La posizione del II municipio

A ottobre 2023 il consiglio municipale del II ha approvato con 21 voti favorevoli e 2 astenuti una risoluzione, promossa dalla commissione cultura presieduta dalla consigliera Lucrezia Colmayer, nella quale si chiede maggiore interesse da parte della Fondazione Maxxi per le problematiche denunciate dalla cittadinanza e un più rigido controllo delle attività organizzate dal ristorante (come previsto dalla concessione), un contestuale intervento della presidenza municipale e dell'amministrazione capitolina e l'intervento di polizia locale e Arpa Lazio. Negli otto mesi successivi, però, non risulta si siano compiuti passi di alcun genere. 

Gli esposti, le querele e le verifiche dell'Arpa Lazio

Eppure, dal 2020 a oggi, di esposti e segnalazioni ne sono arrivati moltissimi. A giugno 2020 il condominio del Lotto E di via Giuseppe Sacconi ha sporto denuncia alla Procura della Repubblica, nello stesso mese poi una denuncia anche al II Gruppo Parioli dei vigili. Un mese dopo, l'8 luglio, l'amministrazione del condominio di piazza dei Carracci ha presentato un esposto al Comando dei Carabinieri per la tutela dell’ambiente, alla ASL URP, all’Agenzia Regionale per la Tutela Ambientale del Lazio, al Comune di Roma e alla polizia locale di Roma Capitale. L'elenco di azioni, però, non si ferma qui: il 23 luglio si occupava del problema anche Cittadinanzattiva Flaminio con un esposto, mentre una settimana dopo Arpa Lazio effettuava delle verifiche "rilevando emissioni pari a 70db alle ore 22:56 e concludendo per la non conformità delle attività musicali alla normativa vigente". Il limite, stabilito anche dalla concessione con la Fondazione Maxxi, è di 50 db. L'ultimo atto, ad oggi, è di fine luglio 2023 con la querela presentata dall'amministrazione del condominio di via Giuseppe Sacconi. 

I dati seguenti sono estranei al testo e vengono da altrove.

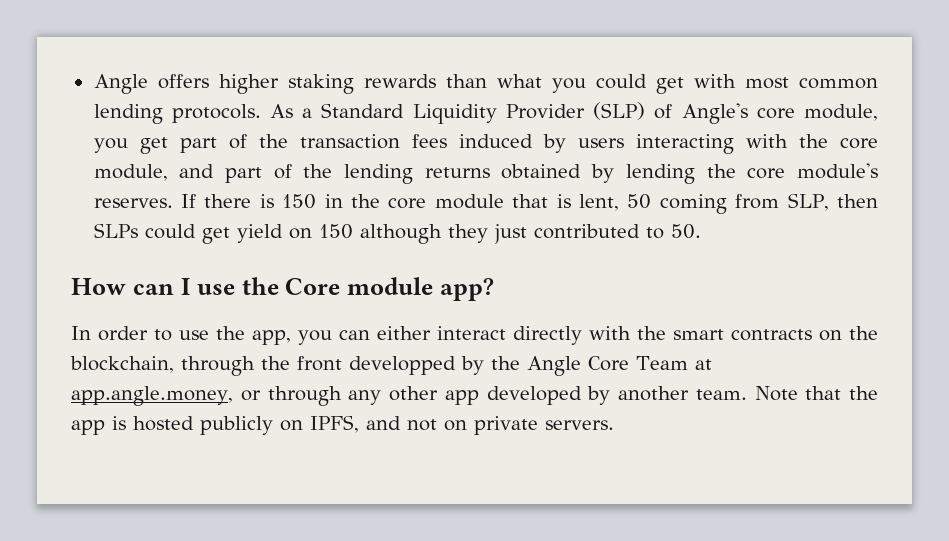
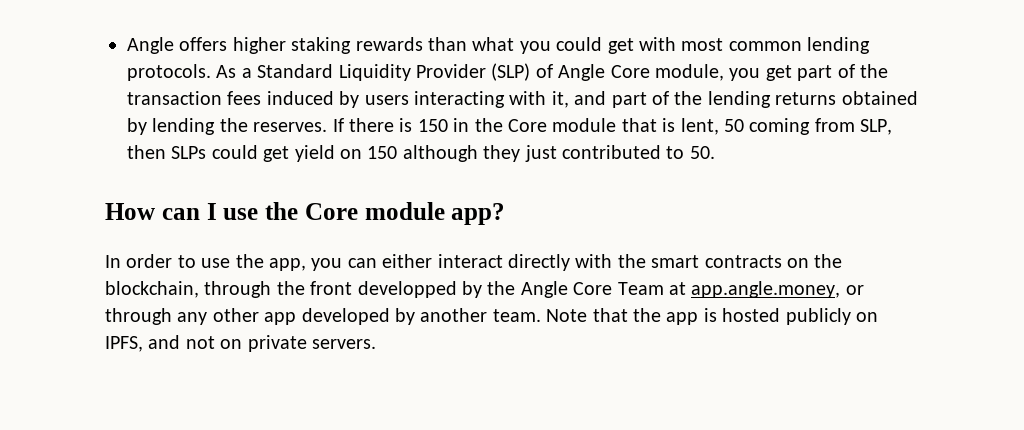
[681,103,795,124] Angle's core -> [558,64,650,81] Angle Core
[798,134,878,149] [93,164,168,181] the core module, -> [551,91,569,108] it,
[747,163,878,179] core module's -> (248, 125) none
[388,198,427,209] core -> [507,119,547,132] Core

Onori (Pd): "Non è cambiato nulla"

"Purtroppo i nostri poteri sono limitati, la dirigenza del Maxxi potrebbe intervenire facilmente - commenta a RomaToday il consigliere del Pd Luca Onori, che già in passato ha cercato un dialogo con la gestione del ristorante - per controllare e gestire il tutto ma ad oggi, nonostante gli incontri che organizzai tra il presidente Giuli e i residenti, il grave disagio rimane attuale. Ci tengo a sottolineare che hanno ridotto la fascia oraria in cui fanno musica, smettendo poco dopo la mezzanotte, ma il rumore è stato particolarmente alto soprattutto negli ultimi eventi che stanno facendo dal giovedì al sabato".